Core Ab Workouts
Is your body fit and ready for the summer? We all want the perfect six pack abs for the summertime pool parties and the days at the beach. Don't wait till the snow starts to melt to get in shape because it will be too late. You NEED to put the work in now!
For this week we have want to make the workout about the core to help you get ready for the summer. The Plank exercise is an isometric that can get you past strength training plateaus and improve energy transference between your upper body and lower body. You can do this workout at home or in the gym before you start your training session. It is one of the best workouts you can do to strengthen your core and they can be done in many variations ranging in difficulty levels.
- Place your forearms on the ground with the elbows aligned below the shoulders and arms are parallel to the body about width distance.
- Maintain a straight back while contracting your core abdomen. It is important to keep your neck and spine neutral.
- For beginners hold this position for 30 seconds and work your time up as your core gets stronger.
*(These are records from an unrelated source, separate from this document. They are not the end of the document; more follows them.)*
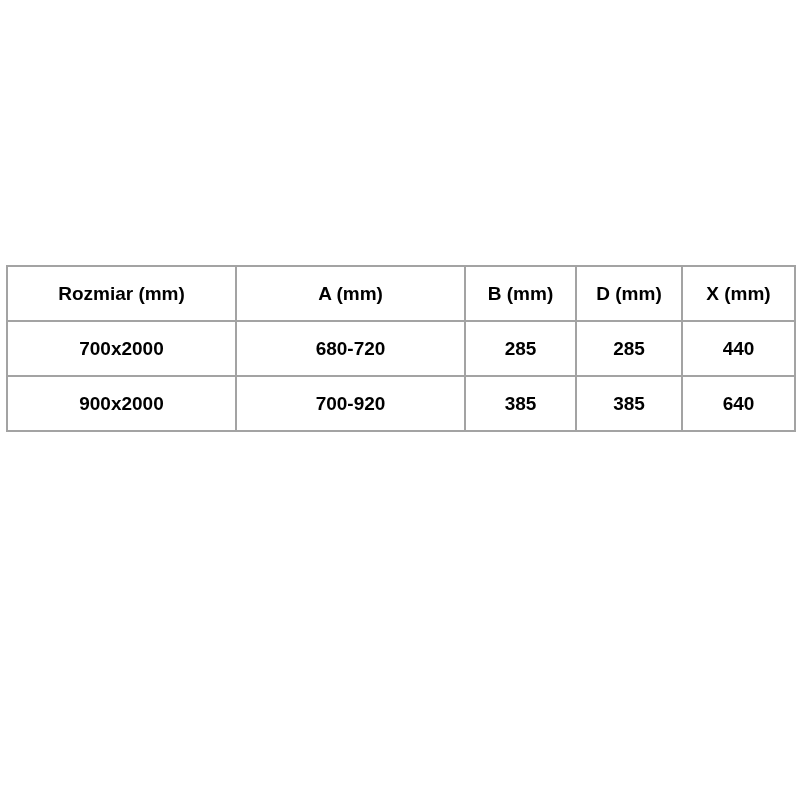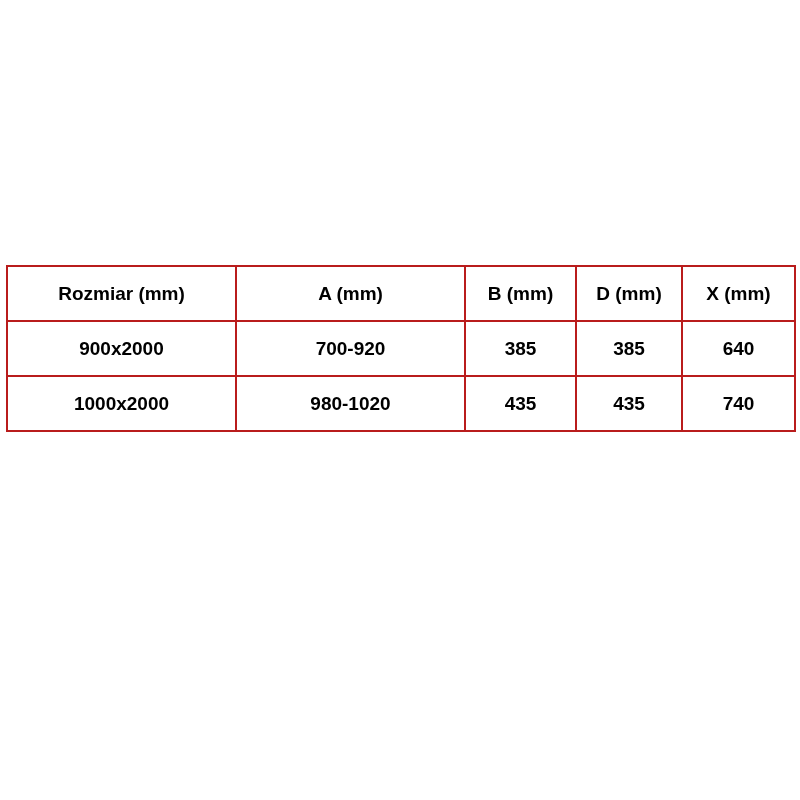--- a/index.html
+++ b/index.html
@@ -31,7 +31,7 @@
     table-layout: fixed;
   }
   table.spec td {
-    border: 2px solid #b91c1c;
+    border: 2px solid #a3a3a3;
     text-align: center;
     vertical-align: middle;
     font-weight: bold;

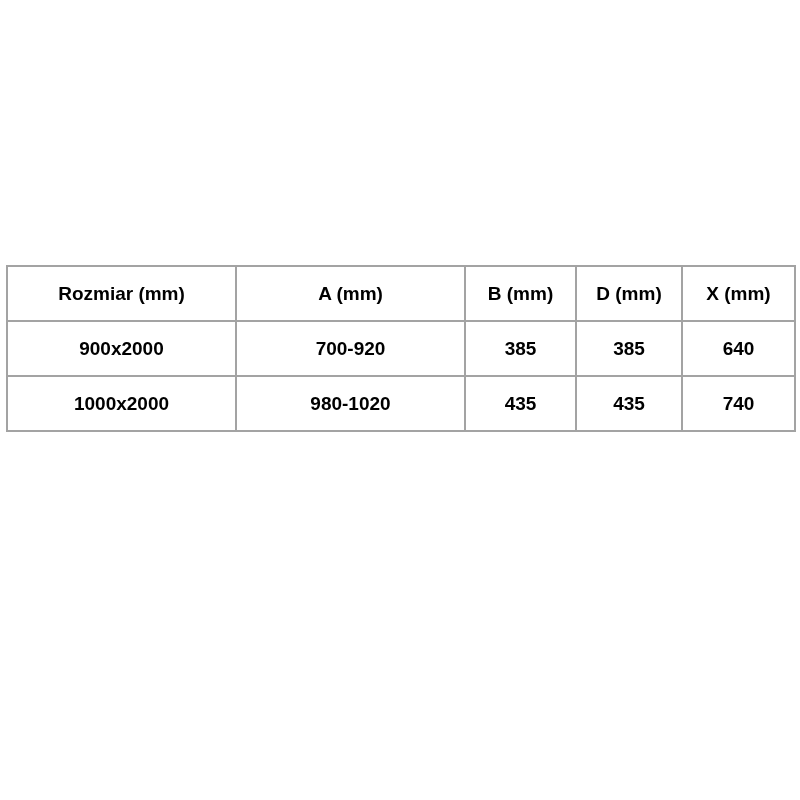--- a/index.html
+++ b/index.html
@@ -73,6 +73,13 @@
           <td>X (mm)</td>
         </tr>
         <tr>
+          <td>700x2000</td>
+          <td>680-720</td>
+          <td>285</td>
+          <td>285</td>
+          <td>440</td>
+        </tr>
+        <tr>
           <td>900x2000</td>
           <td>700-920</td>
           <td>385</td>

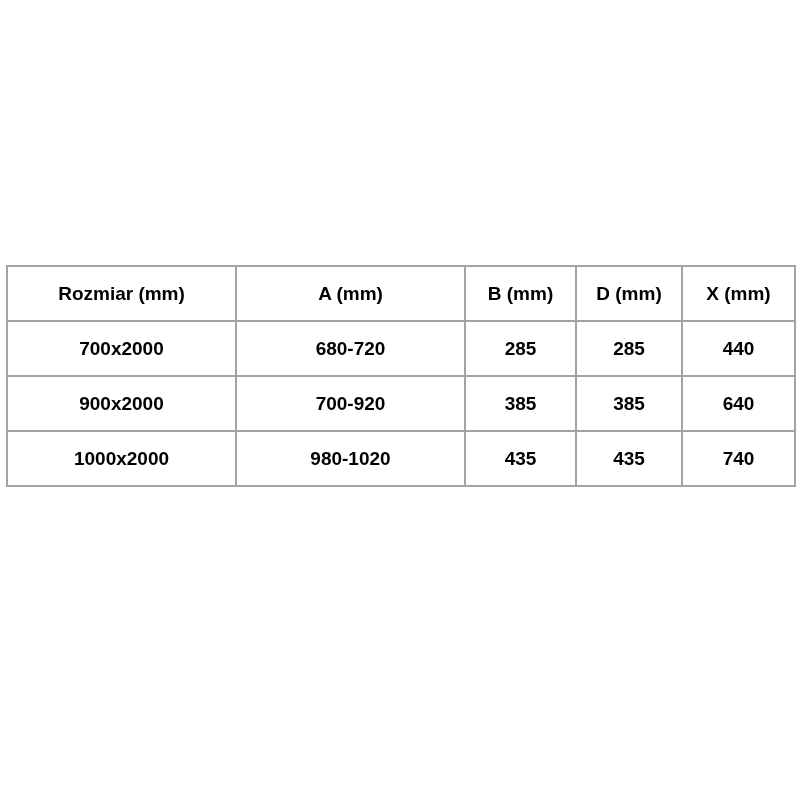--- a/index.html
+++ b/index.html
@@ -86,13 +86,6 @@
           <td>385</td>
           <td>640</td>
         </tr>
-        <tr>
-          <td>1000x2000</td>
-          <td>980-1020</td>
-          <td>435</td>
-          <td>435</td>
-          <td>740</td>
-        </tr>
       </tbody>
     </table>
   </div>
- The Side Plank is a much more advanced but it is of the same concept as the Standard Plank.
- From a standard plank position keep one elbow directly underneath your shoulder, aligned with one another.
- Only your forearm along with your feet for stability should be supporting your weight. Your forearm should be pointed perpendicular to your body.
Advanced Plank Positions
You can always add a medicine ball to the any of the plank exercises to increase the difficulty of the exercise. See Sean Lundy demonstrating this below.
Consult your physician before attempting these workouts.